◆ DATA EXCERPTS
* * * * * * * * *

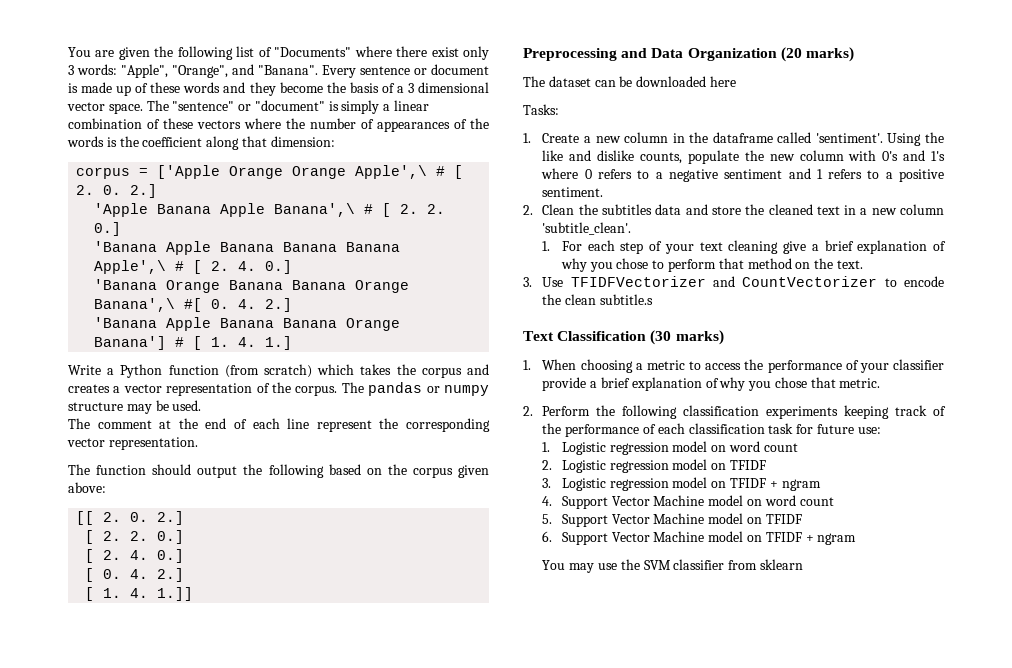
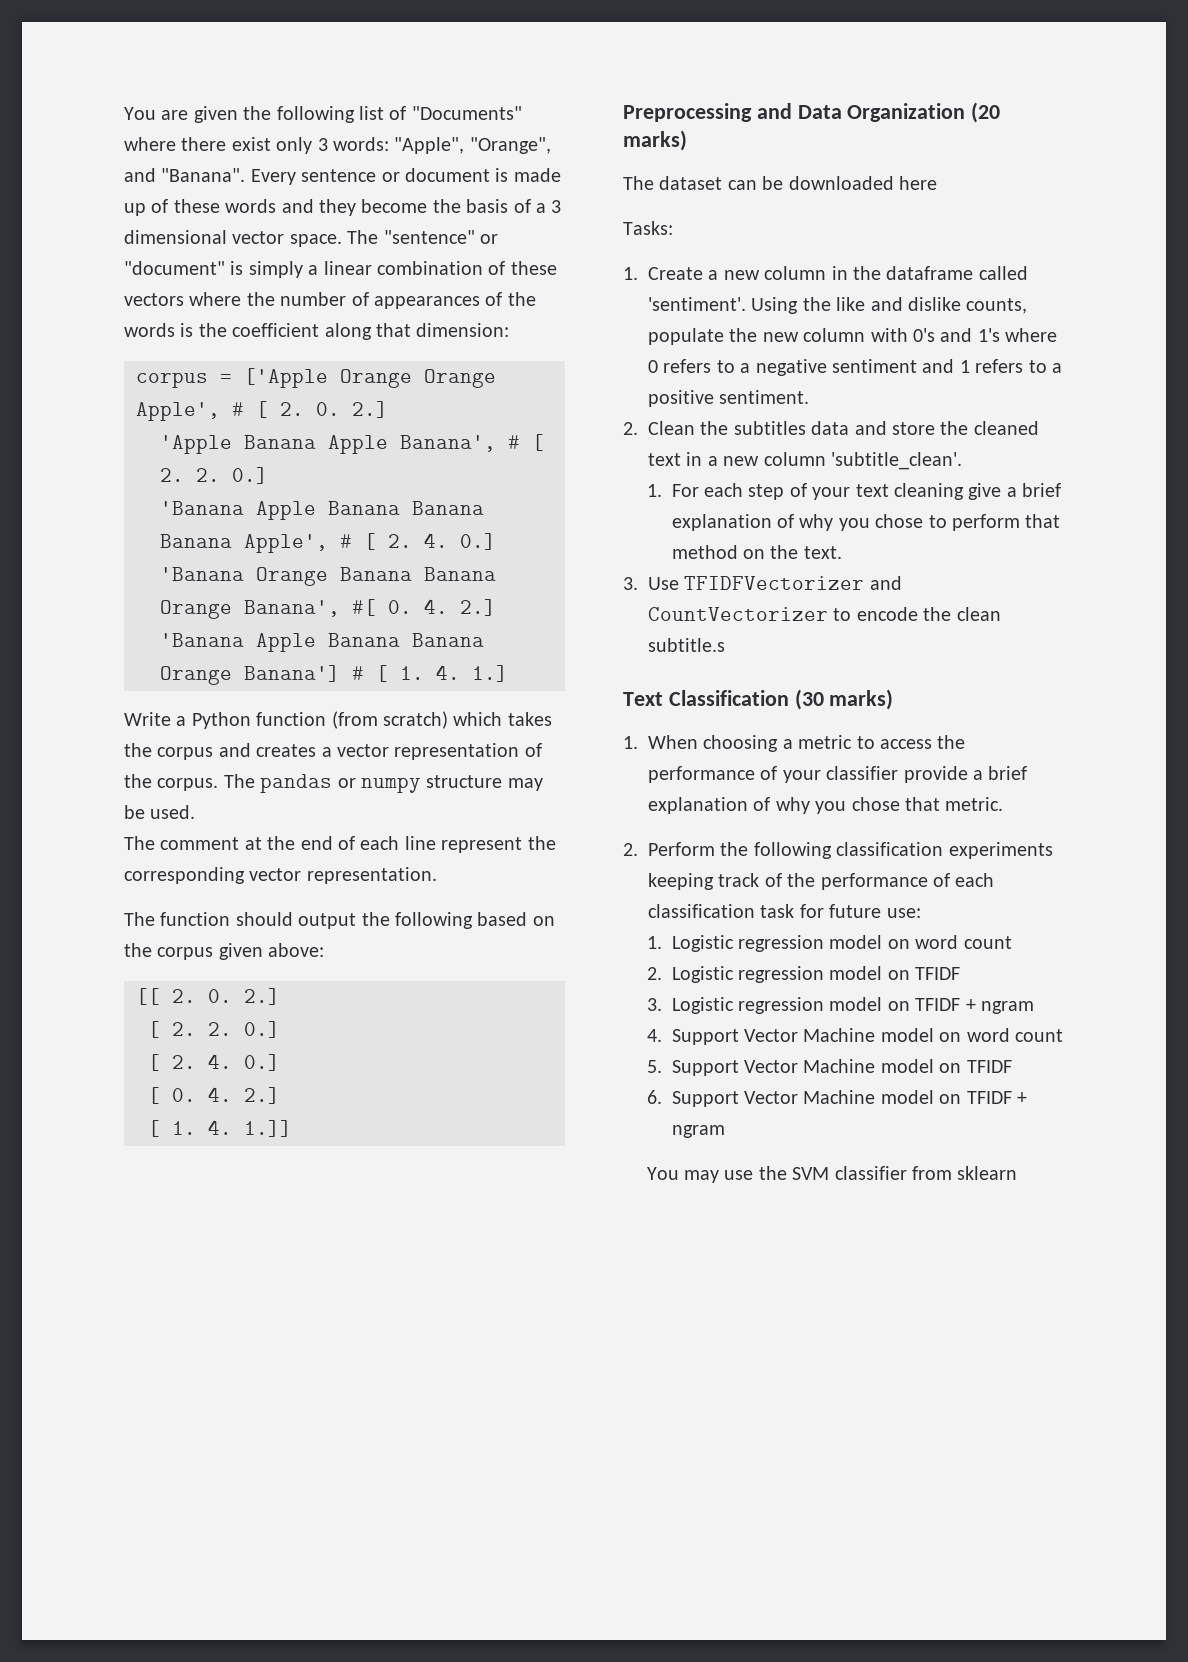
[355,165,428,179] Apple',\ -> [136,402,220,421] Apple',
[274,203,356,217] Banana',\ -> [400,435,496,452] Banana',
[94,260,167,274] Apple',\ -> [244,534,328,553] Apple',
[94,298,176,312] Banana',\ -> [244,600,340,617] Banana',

* * * * * * * * *

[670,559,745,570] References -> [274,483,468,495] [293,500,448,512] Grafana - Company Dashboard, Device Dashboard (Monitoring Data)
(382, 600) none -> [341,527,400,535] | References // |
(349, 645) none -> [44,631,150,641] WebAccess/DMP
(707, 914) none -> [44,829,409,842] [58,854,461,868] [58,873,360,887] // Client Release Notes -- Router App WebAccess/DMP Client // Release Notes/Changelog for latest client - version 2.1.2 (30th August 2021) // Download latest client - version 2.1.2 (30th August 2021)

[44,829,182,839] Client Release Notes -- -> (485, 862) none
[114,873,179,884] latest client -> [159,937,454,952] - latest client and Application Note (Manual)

* * * * * * * * *

◆ ABOUT THIS TASK
Write down exactly the span of lines above from the one containing "[274,203,356,217] Banana',\ ->" to the one containing "[94,298,176,312] Banana',\ ->", both ends included.

◆ RESPONSE TO THIS TASK
[274,203,356,217] Banana',\ -> [400,435,496,452] Banana',
[94,260,167,274] Apple',\ -> [244,534,328,553] Apple',
[94,298,176,312] Banana',\ -> [244,600,340,617] Banana',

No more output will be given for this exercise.